Серега не мог говорить. Он только сейчас понял, что приходить ему сюда было совсем не нужно, но куда еще было идти, он не знал.
— Ты поди, барыня звонила, поди, — сердито сказал Федор Матрене и поставил стаканы на стол. Была у Федора привычка шмыгать носом, когда сердился, и все время, пока Серега рассказывал свою несчастную историю, раздавалось это недовольное шмыганье. Особенно не понравилось ему про Конституцию.
— От ведь выдумали чего, — бормотал Федор, ожесточенно, со скрипом, перетирая один и тот же стакан, — от ведь, дрянь такая!
— Да я понял щас, дядь Федь, — взмолился Серега, — так ведь, бес его знает, все пошли и я пошел…
— Все пошли… Все пошли… а головой–то! Все пошли — и я пошел.
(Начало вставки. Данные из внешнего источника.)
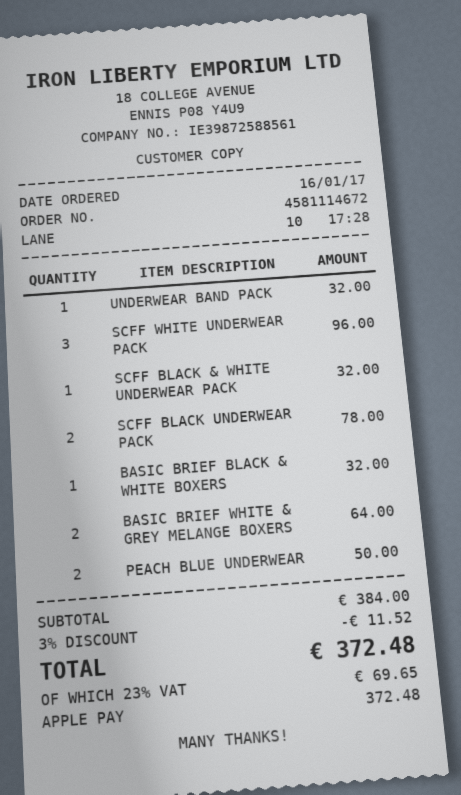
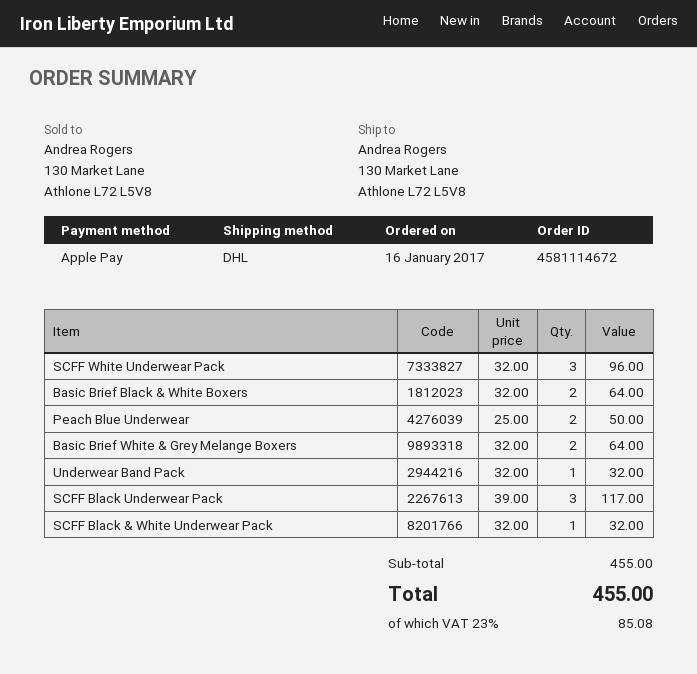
SCFF BLACK UNDERWEAR PACK: 2 for 78.00 -> 3 for 117.00
BASIC BRIEF BLACK & WHITE BOXERS: 1 for 32.00 -> 2 for 64.00
subtotal: 384.00 -> 455.00
discount: 3% = 11.52 -> none
tax: 23% = 69.65 -> 23% = 85.08
total: 372.48 -> 455.00

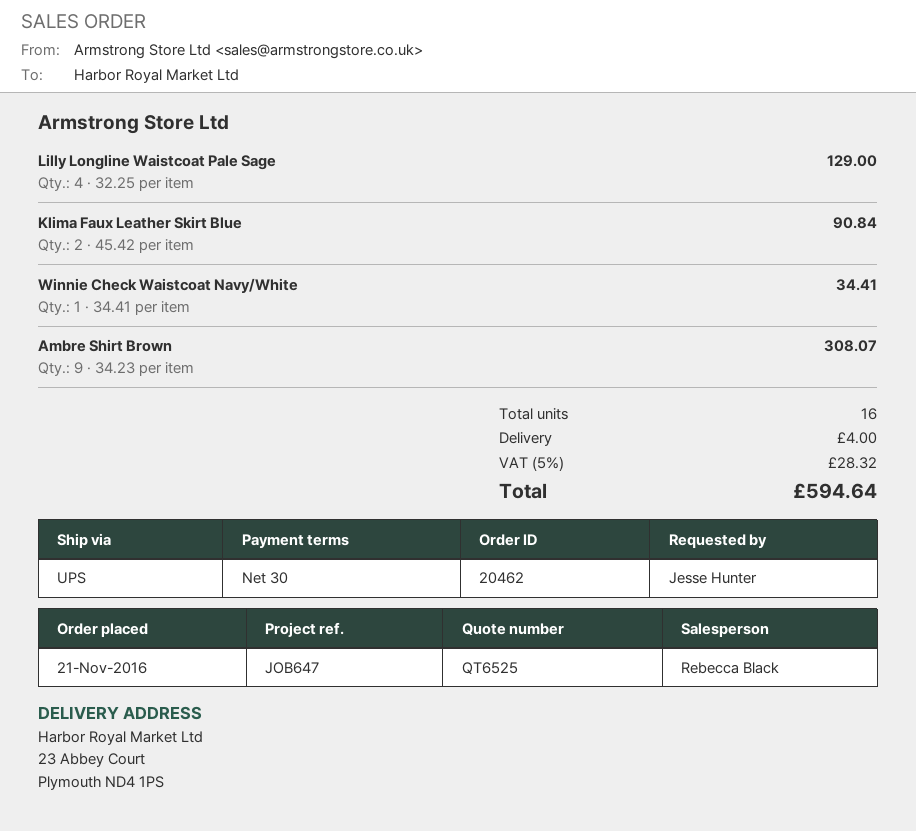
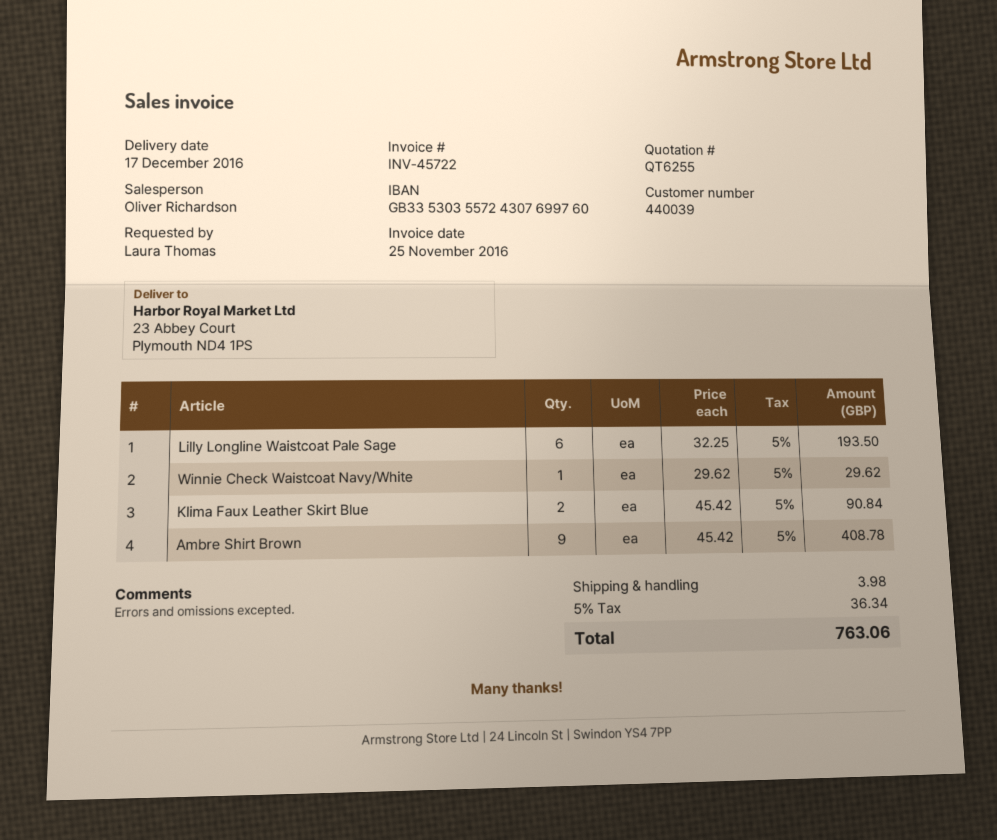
quote number: QT6525 -> QT6255
ordered by: Jesse Hunter -> Laura Thomas
sales rep: Rebecca Black -> Oliver Richardson
Lilly Longline Waistcoat Pale Sage: 4 x 32.25 = 129.00 -> 6 x 32.25 = 193.50
Winnie Check Waistcoat Navy/White: 1 x 34.41 = 34.41 -> 1 x 29.62 = 29.62
Ambre Shirt Brown: 9 x 34.23 = 308.07 -> 9 x 45.42 = 408.78
shipping: 4.00 -> 3.98
tax: 5% = 28.32 -> 5% = 36.34
total: 594.64 -> 763.06

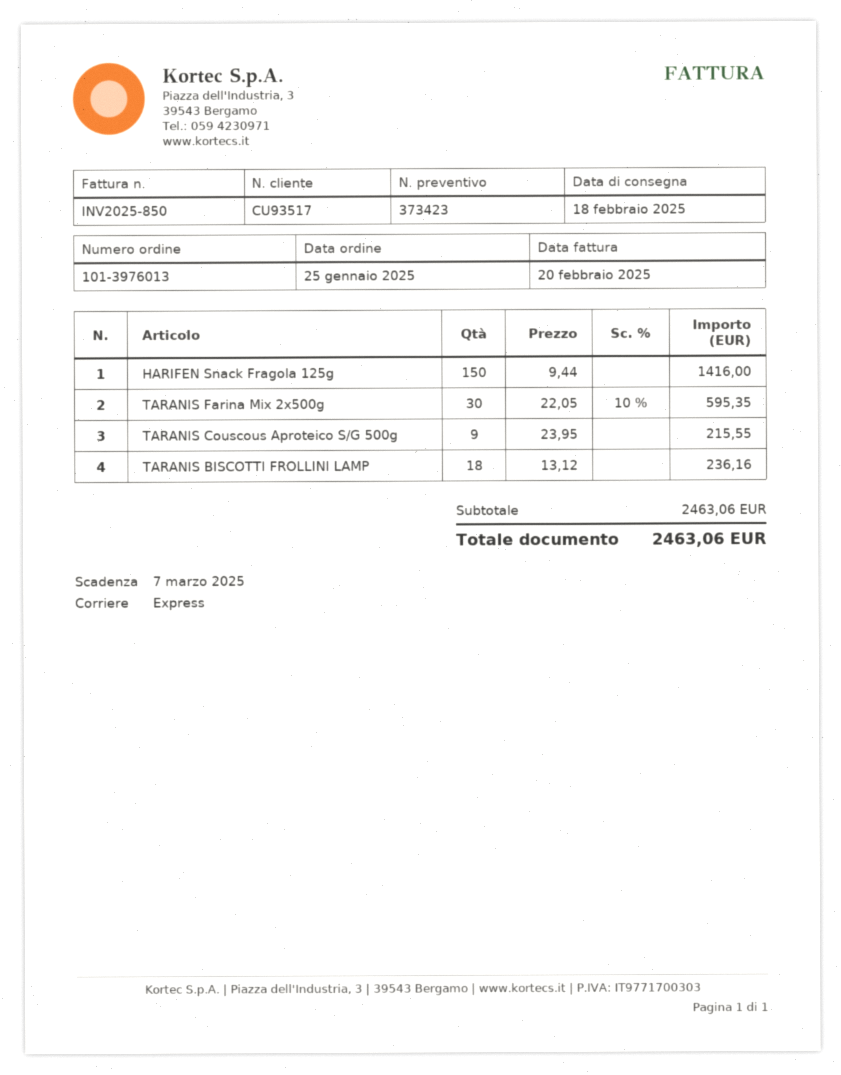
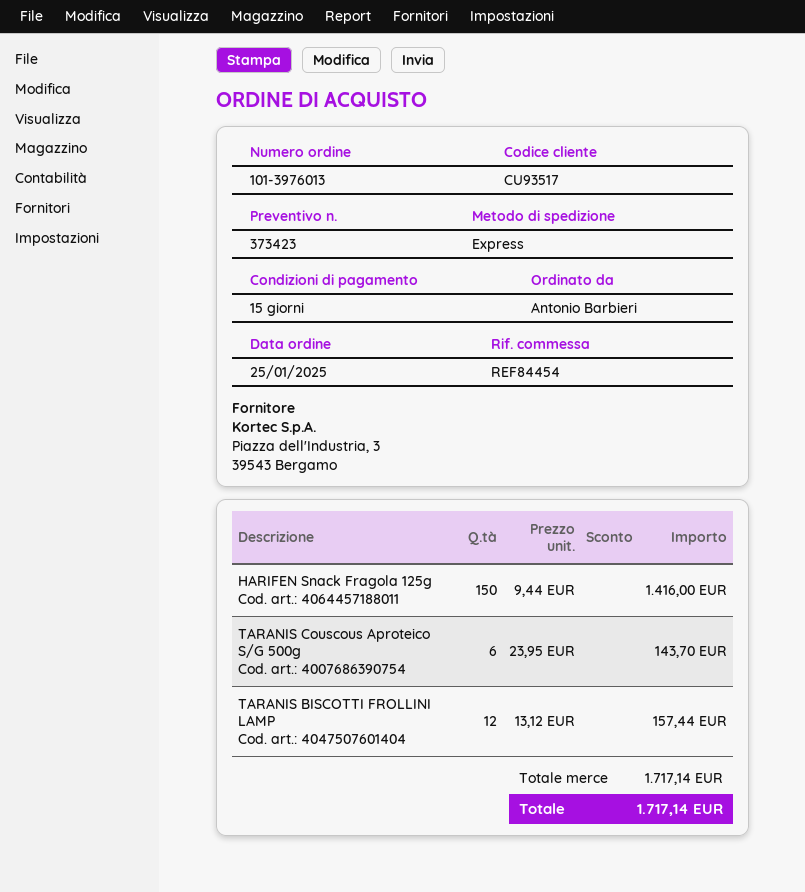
TARANIS Farina Mix 2x500g: 30 x 22.05 - 10% = 595.35 -> none
TARANIS Couscous Aproteico S/G 500g: 9 x 23.95 = 215.55 -> 6 x 23.95 = 143.70
TARANIS BISCOTTI FROLLINI LAMP: 18 x 13.12 = 236.16 -> 12 x 13.12 = 157.44
subtotal: 2463.06 -> 1717.14
total: 2463.06 -> 1717.14

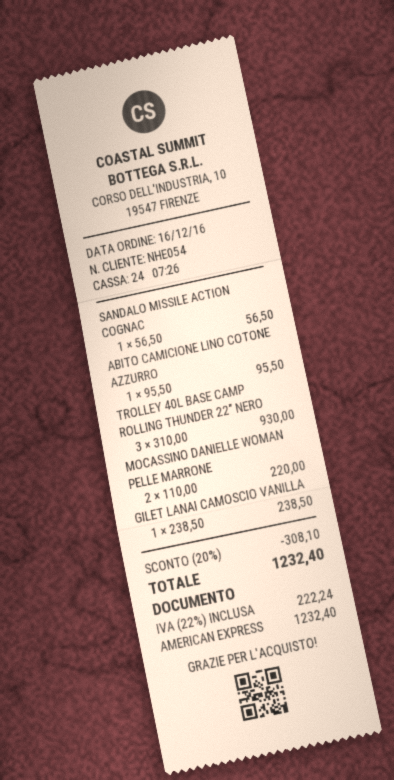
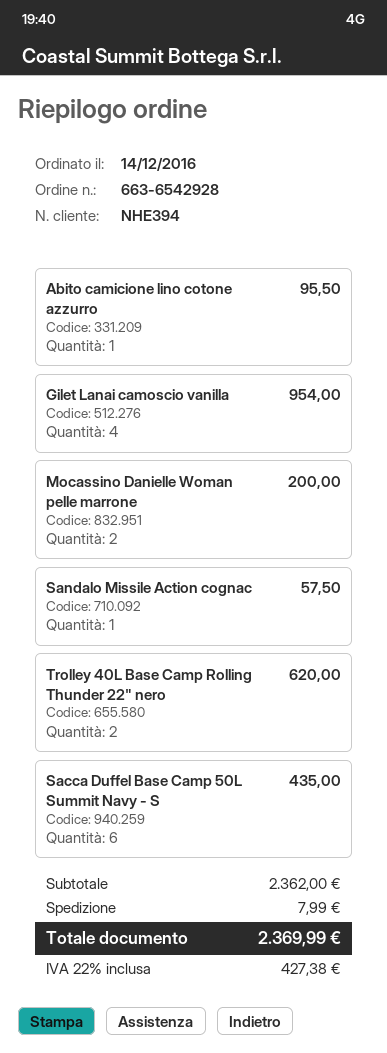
order date: 2016-12-16 -> 2016-12-14
customer number: NHE054 -> NHE394
SANDALO MISSILE ACTION COGNAC: 1 for 56.50 -> 1 for 57.50
TROLLEY 40L BASE CAMP ROLLING THUNDER 22" NERO: 3 for 930.00 -> 2 for 620.00
MOCASSINO DANIELLE WOMAN PELLE MARRONE: 2 for 220.00 -> 2 for 200.00
GILET LANAI CAMOSCIO VANILLA: 1 for 238.50 -> 4 for 954.00
Sacca Duffel Base Camp 50L Summit Navy - S: none -> 6 for 435.00
discount: 20% = 308.10 -> none
shipping: none -> 7.99
tax: 22% = 222.24 -> 22% = 427.38
total: 1232.40 -> 2369.99

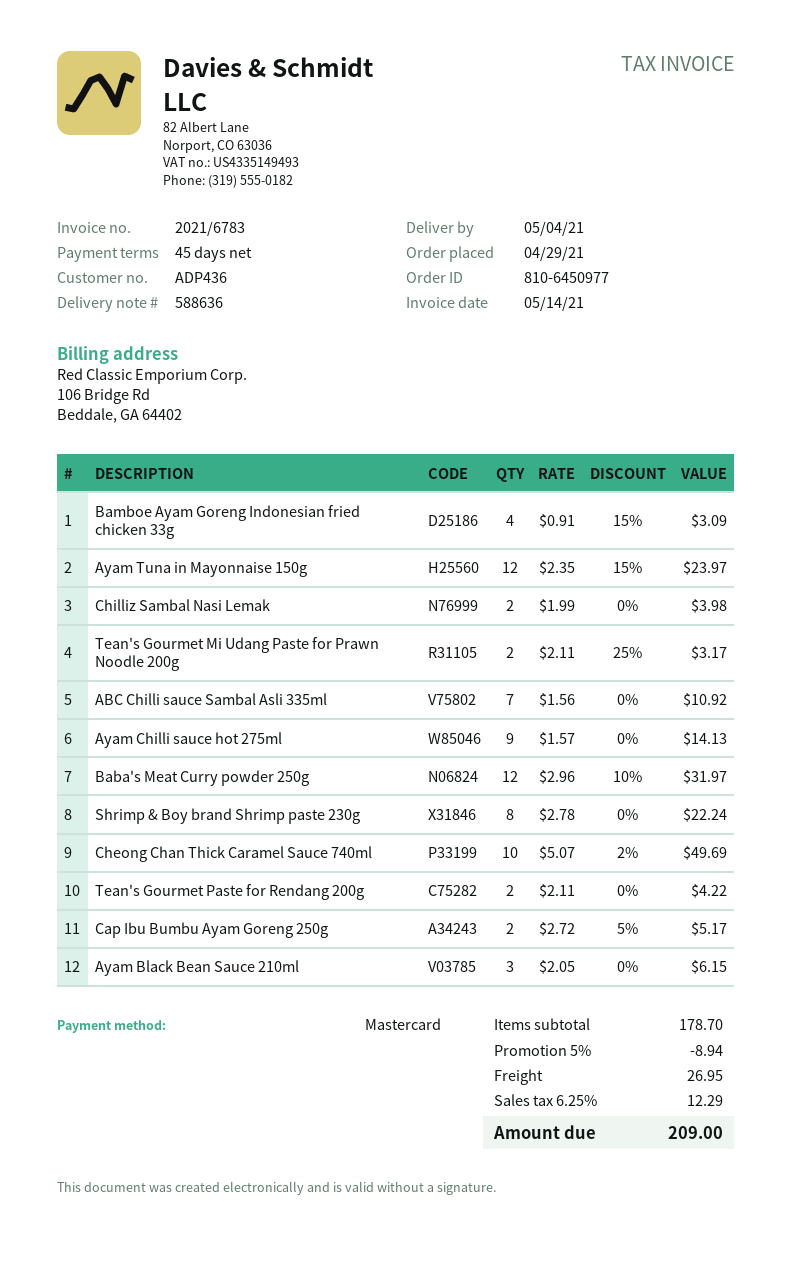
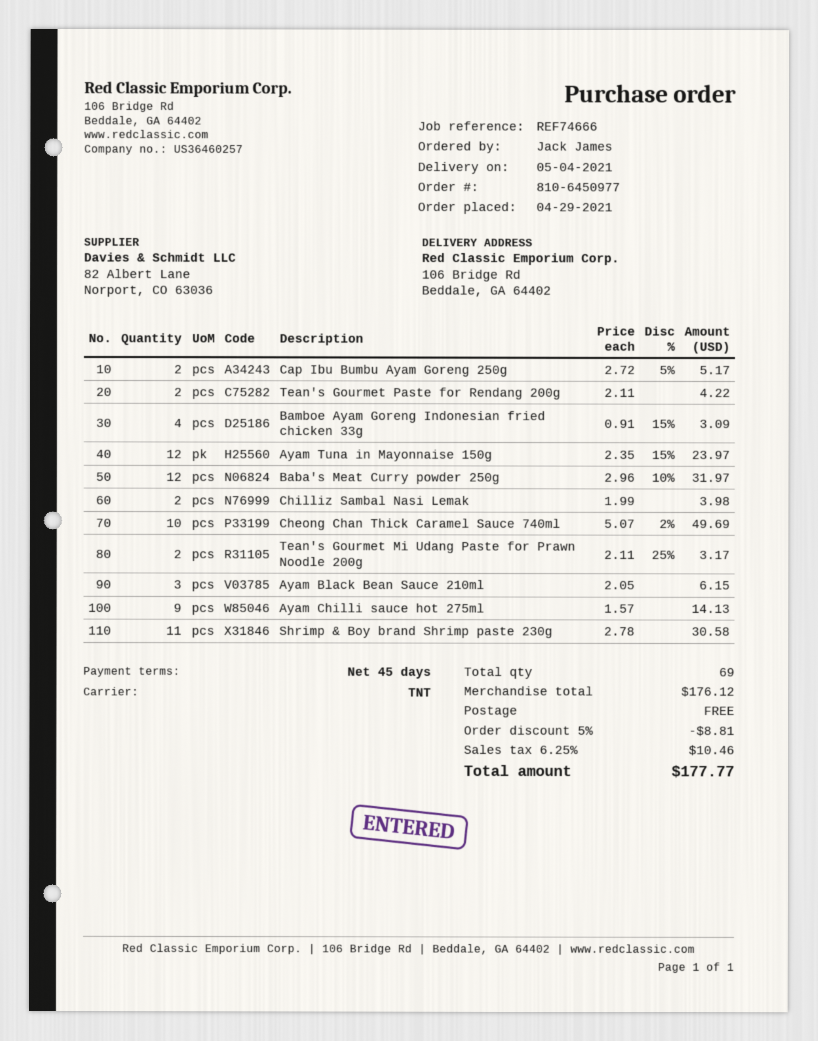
ABC Chilli sauce Sambal Asli 335ml: 7 x 1.56 = 10.92 -> none
Shrimp & Boy brand Shrimp paste 230g: 8 x 2.78 = 22.24 -> 11 x 2.78 = 30.58
subtotal: 178.70 -> 176.12
discount: 5% = 8.94 -> 5% = 8.81
shipping: 26.95 -> 0.00
tax: 6.25% = 12.29 -> 6.25% = 10.46
total: 209.00 -> 177.77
Все в пролубь, и я в пролубь!
— Дядь Федь!
— Отвести тя сейчас за ухо — да до первой квартальной будки, — в сердцах говорил Федор, наваливая полную тарелку дымящейся каши, — а то возьмут тебя здесь… а нам самим до себя! Неровен час — все вместе да на съезжую! Ешь, окаянный, ешь. Что я квартальному скажу? Что я матери твоей скажу?
Серега, жмурясь, жадно глотал обжигающую кашу.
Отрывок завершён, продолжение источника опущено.